Kage would have no trouble with me over this. I have no desire at all to have seen this in a darkened theatre. Besides, as I am now of an elderly pursausion and can no longer sit for 3 hours in a movie palace, I shall have to wait until the whole thing is out on DVD. I already have Part One. Then I can watch it in one long, carefully punctuated session in my living room. Just like I did with Avengers: End Game … twice, so far.
What is tiding me over the wait this summer has been reading. I have worked my way through most of Pratchett – I weep at the heroics and the losses more than I used to; on the other hand, I also laugh harder at the Fools Guild and similar antics, and consequently have to stay very close to the bathroom … I am safer tonight, as the very newest novel by Stephen King appeared on my Kindle late last night and I am not laughing near as much while reading that.
However, what I have been doing for the last 2 months has still not been condusive to writing. Today it is 2 months to the day since my dear brother-in-law Ray died; I have spent most of that time reading, binging on cozy mysteries on BritBox, and helping Kimberly and Michael with the necessary changes to the household. We have been keeping very close to home and to one another; things are – not improving, but stabilizing. We are coming along. Nobody’s new normal is very good these days …

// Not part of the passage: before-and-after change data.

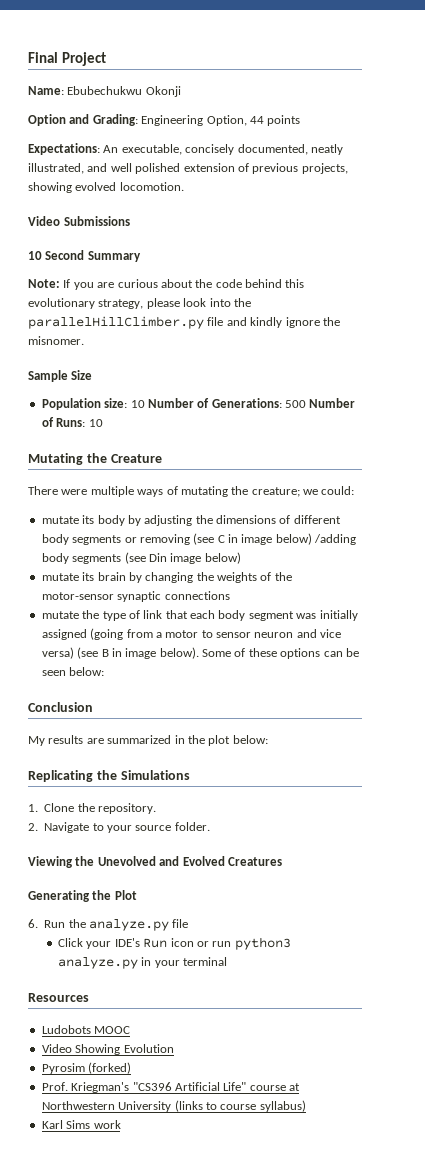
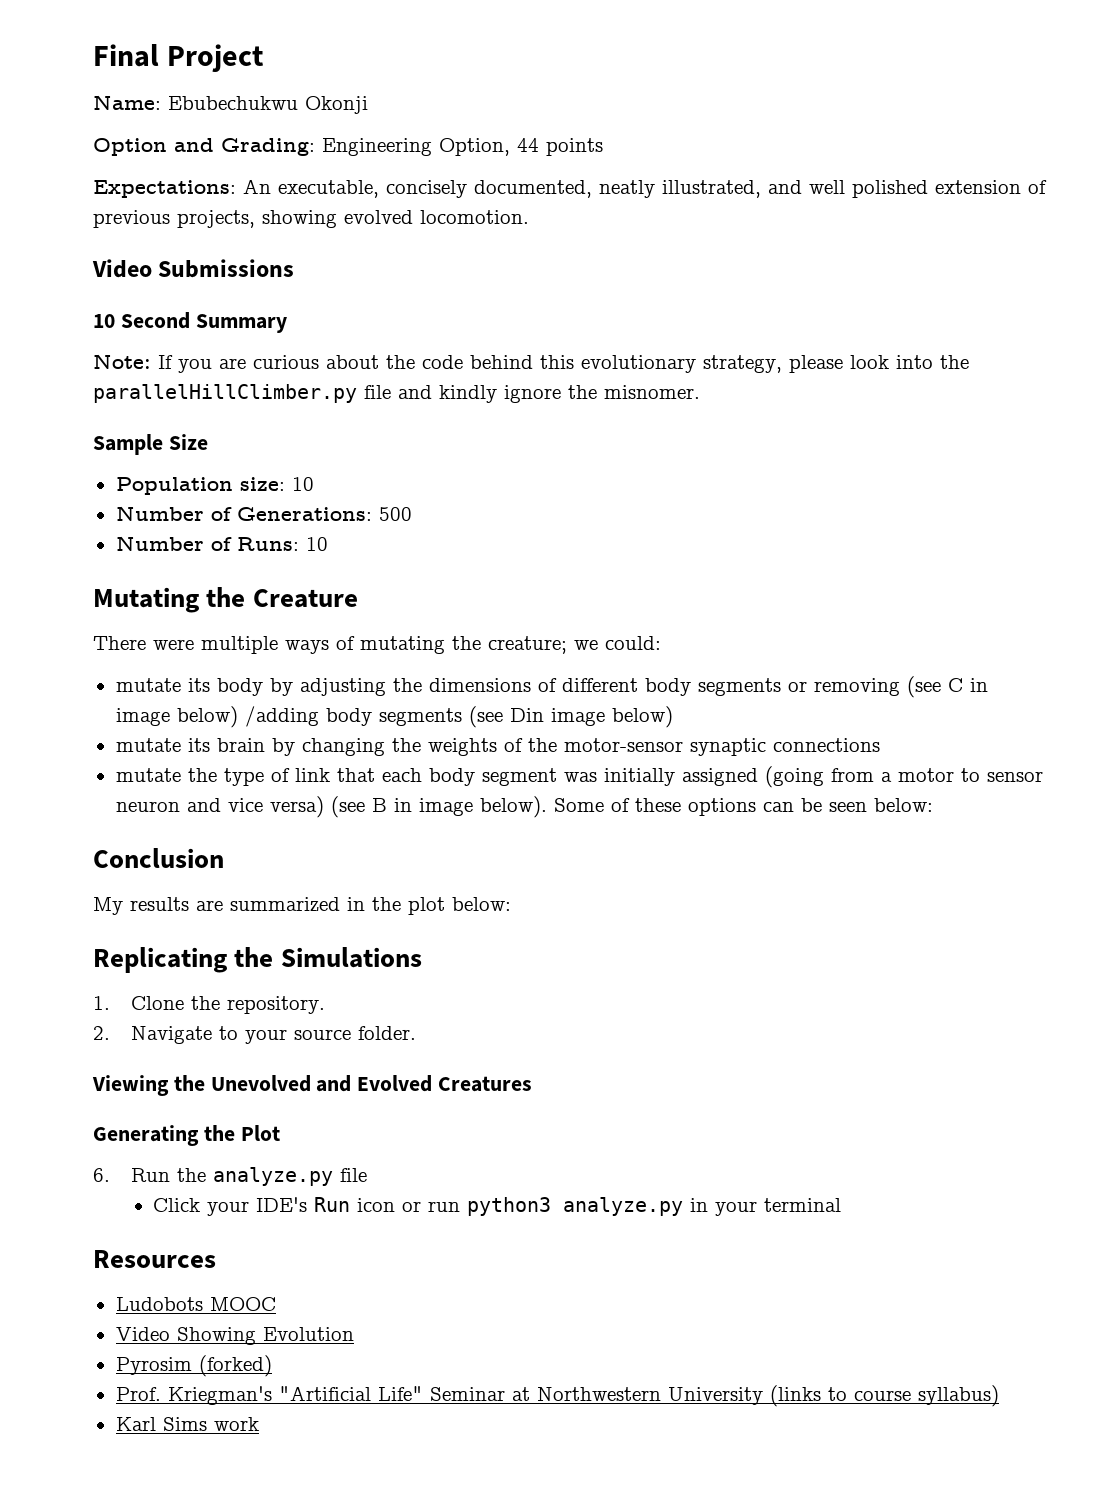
- Population size: 10 Number of Generations: 500 Number of Runs: 10
+ Population size: 10
+ Number of Generations: 500
+ Number of Runs: 10
- Prof. Kriegman's "CS396 Artificial Life" course at Northwestern University (links to course syllabus)
+ Prof. Kriegman's "Artificial Life" Seminar at Northwestern University (links to course syllabus)

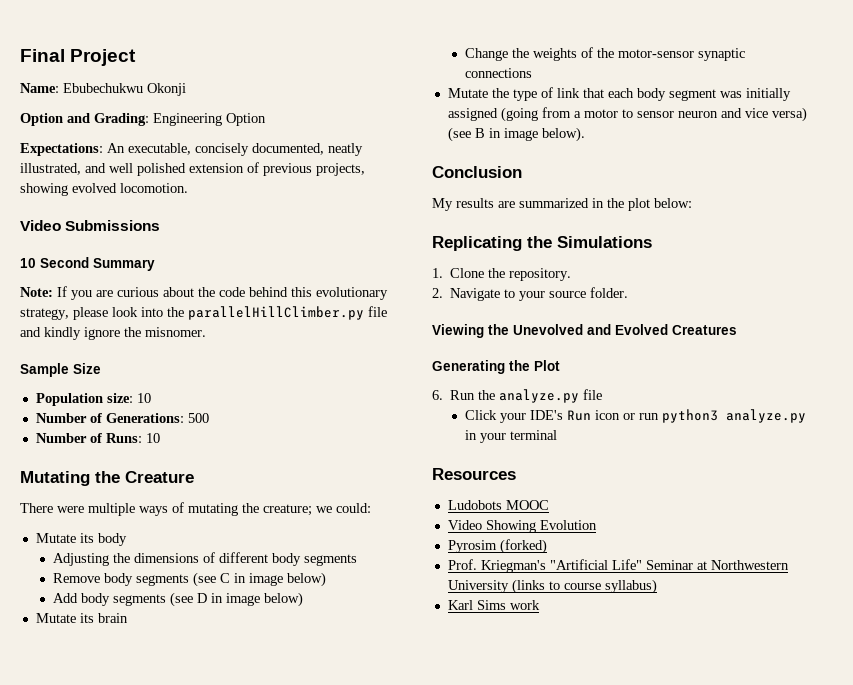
- Option and Grading: Engineering Option, 44 points
+ Option and Grading: Engineering Option
- mutate its body by adjusting the dimensions of different body segments or removing (see C in image below) /adding body segments (see Din image below)
- mutate its brain by changing the weights of the motor-sensor synaptic connections
+ Mutate its body
+ Adjusting the dimensions of different body segments
+ Remove body segments (see C in image below)
+ Add body segments (see D in image below)
+ Mutate its brain
+ Change the weights of the motor-sensor synaptic connections
- mutate the type of link that each body segment was initially assigned (going from a motor to sensor neuron and vice versa) (see B in image below). Some of these options can be seen below:
+ Mutate the type of link that each body segment was initially assigned (going from a motor to sensor neuron and vice versa) (see B in image below).

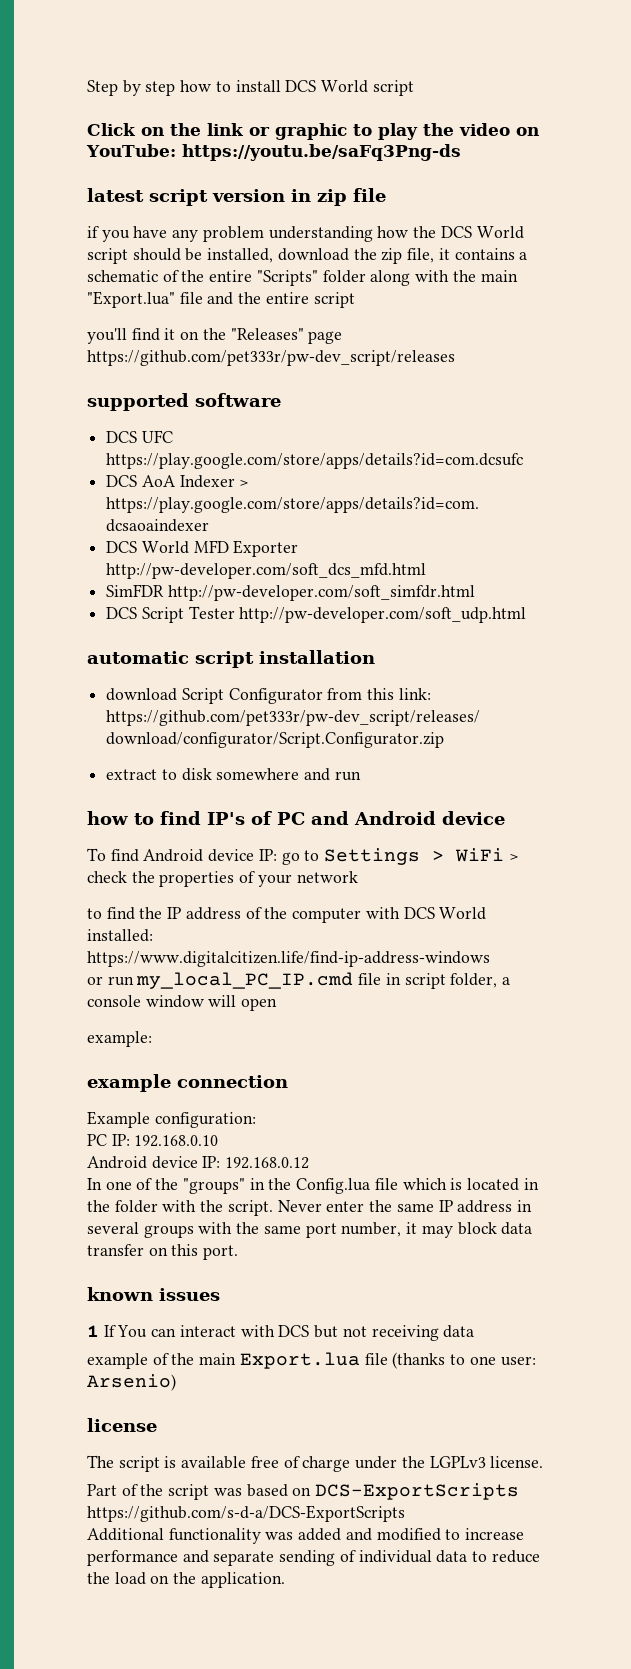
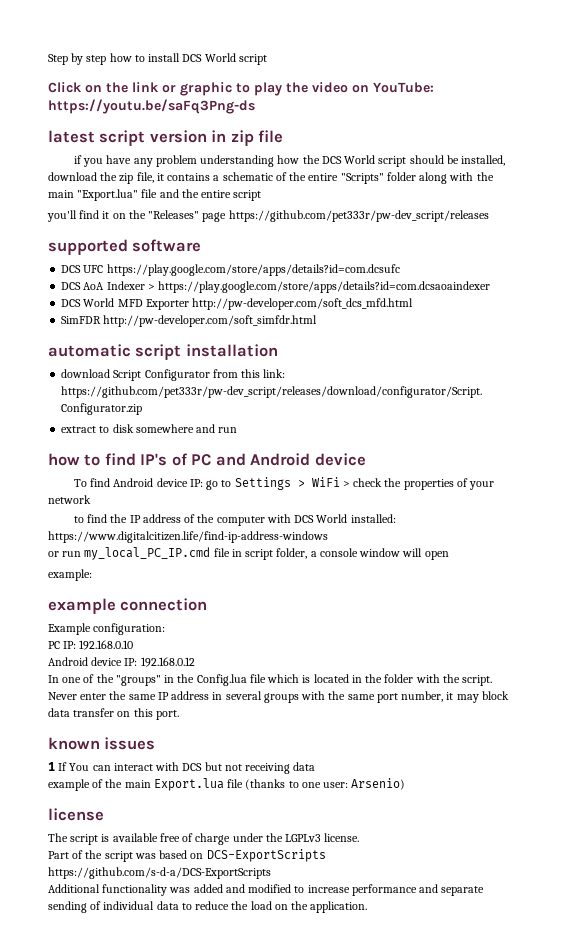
- DCS Script Tester http://pw-developer.com/soft_udp.html

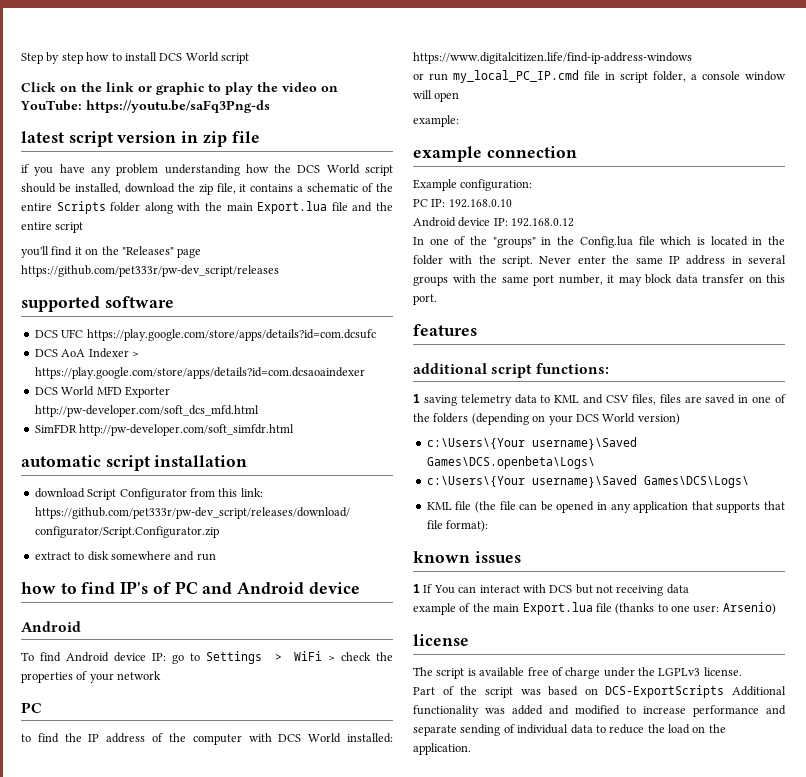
- if you have any problem understanding how the DCS World script should be installed, download the zip file, it contains a schematic of the entire "Scripts" folder along with the main "Export.lua" file and the entire script
+ if you have any problem understanding how the DCS World script should be installed, download the zip file, it contains a schematic of the entire Scripts folder along with the main Export.lua file and the entire script
  how to find IP's of PC and Android device
+ Android
  To find Android device IP: go to Settings > WiFi > check the properties of your network
+ PC
+ features
+ additional script functions:
+ 1 saving telemetry data to KML and CSV files, files are saved in one of the folders (depending on your DCS World version)
+ c:\Users\{Your username}\Saved Games\DCS.openbeta\Logs\
+ c:\Users\{Your username}\Saved Games\DCS\Logs\
+ KML file (the file can be opened in any application that supports that file format):
- Part of the script was based on DCS-ExportScripts https://github.com/s-d-a/DCS-ExportScripts
- Additional functionality was added and modified to increase performance and separate sending of individual data to reduce the load on the application.
+ Part of the script was based on DCS-ExportScripts Additional functionality was added and modified to increase performance and separate sending of individual data to reduce the load on the application.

Still, we soldier on. I have actually written 4 new paragraphs of “The Misses Take and Treat” today, and will soon be able to share more. Various stories are still leaping frantically around the inside of my skull, and it’s time to corner the damn things and put them back to work.
But for now … time for another reboot, another weary start, another attempt to get life to settle down into some sort of rhyme and rhythm. I mean, for heaven’s sake! This nonsense is getting old. So am I. Time for some peace!
And yet, nonetheless: here we are again.